Сколько раз, еще до женитьбы, порывался он наняться на какой-нибудь транспорт и уехать в Россию, Но ни отец, ни мать, — которая тогда была еще жива, — ни дед, ни многие другие поселенцы не поддержали его. Как ни тяжело, как ни бесправно жилось им тут, а все же это была земля их дедов и прадедов, они не смели ее покинуть, хотя и тосковали по всему русскому. Душа рвалась, стонало сердце при слове «Россия», но суровая действительность оставляла мало времени для тоски. Два сложных чувства все время боролись в их сознании: невозможность отступиться от своих земель, бросить все то, во что вложено столько сил и труда, предать забвению дела своих дедов и прадедов и почти такая же невозможность жить оторванными от России, от своего народа. Были, конечно, и такие, кто, не стерпев, уехал, за годы накопив денег на дорогу.

— Поеду за пролив ка заработки, — вечером решительно заявил семье Василий. — Пятьдесят долларов в месяц на всем готовом — слыханное ли дело! Это за год — шестьсот! А с деньгами будет видно, что делать.

Наталья тихо заплакала, уйдя в темный угол избы. Колька стоял с широко открытым ртом, отец Василия хмурился, дед неодобрительно покачивал головой.

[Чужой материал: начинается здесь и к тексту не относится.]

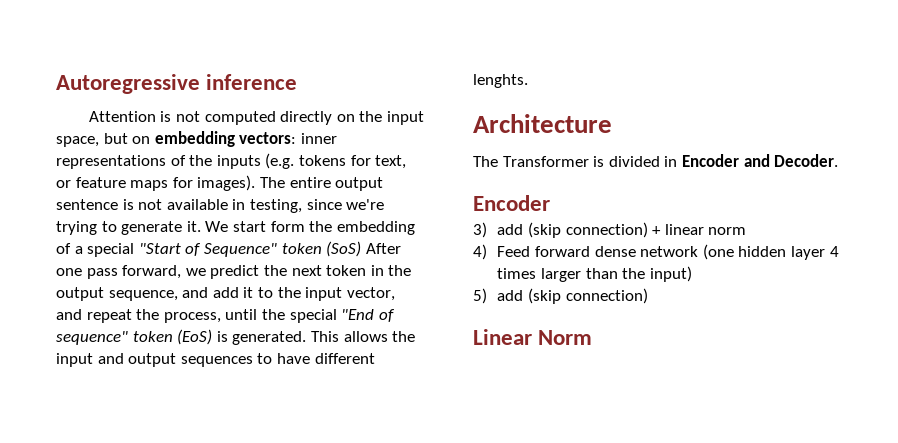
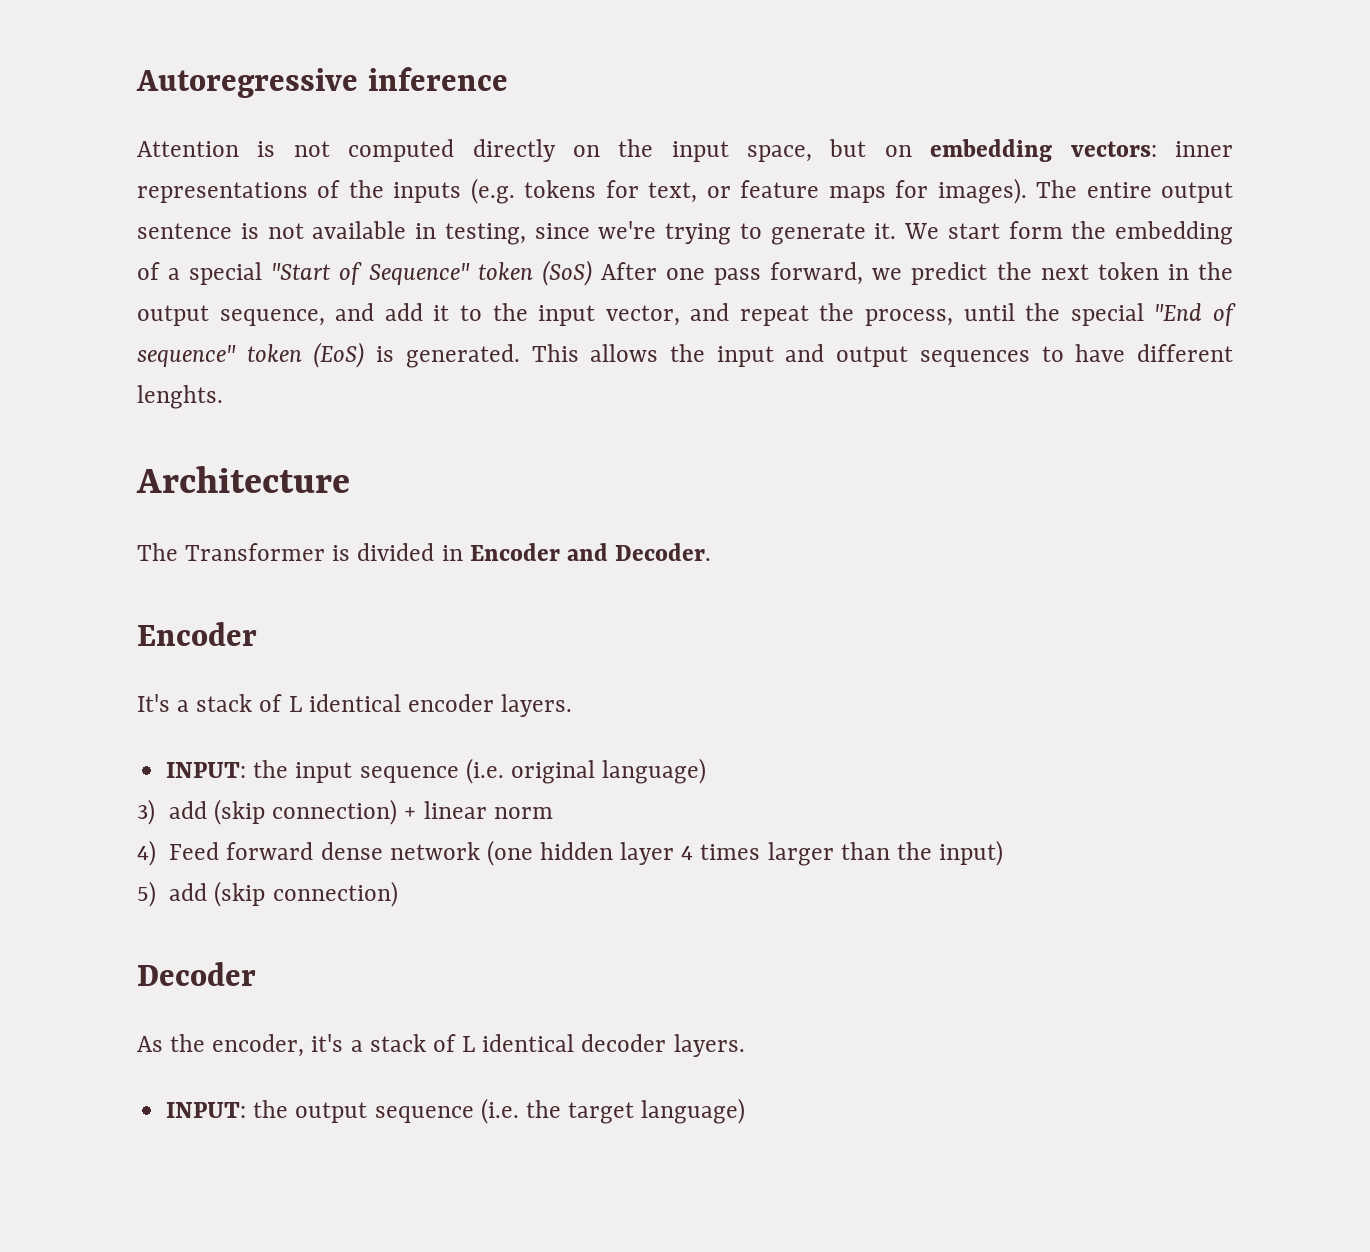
+ It's a stack of L identical encoder layers.
+ INPUT: the input sequence (i.e. original language)
- Linear Norm
+ Decoder
+ As the encoder, it's a stack of L identical decoder layers.
+ INPUT: the output sequence (i.e. the target language)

Наутро отслужили в церкви молебен. Проводы устроили прямо во дворе Устюговых, Всю эту летнюю ночь не смолкали то буйные, то грустные песни. Одни гости смеялись, другие плакали, женщины, утешая, целовали Наталью, Лишь к заре все вокруг стихло, Отец благословил сына, помог ему надеть котомку.

И зашагал Василий в город.

Тревога за оставленную семью неотступно щемила сердце, но тревога эта заглушалась взволнованной радостью: уже через несколько дней его не будет среди опостылевших янки.

— Ничего, — вслух думал Василий, — вызволю и Наталью и Кольку из этого американского плена!

* * *

На палубе парусника «Гоулд биич»[1], идущего в Америку, «страну, где каждый парень может стать президентом», — стоял юноша. Ветер разметал волосы, завернул полу отцовского пиджака, брюки плотно облегли крепкие ноги. Казалось, юноша пристально всматривался в горизонт, но, кроме сказочных видений будущего, которые теснились перед его затуманенным взором, он не различал ничего.

— Мистер Ройс? — прервал его мечты чей-то голос.

Молодой норвежец изумленно оглянулся. Еще утром его называли просто Бентом, и вот — даже в таком виде — он уже мистер! Кровь бросилась в голову, потом отлила от нее и, как показалось ему, приятно согрела сердце.

— Мистер Ройс решил посетить Штаты? — глядя в список пассажиров, произнес стандартную фразу ревизор парусника.

— Я в Калифорнию, к дяде еду, — смущенно ответил юный мистер и спрятал за спину непомерно длинные руки.

Ревизор поставил в списке крестик, приложил два пальца к козырьку и скрылся в дощатой конюшне, наспех сколоченной на корме.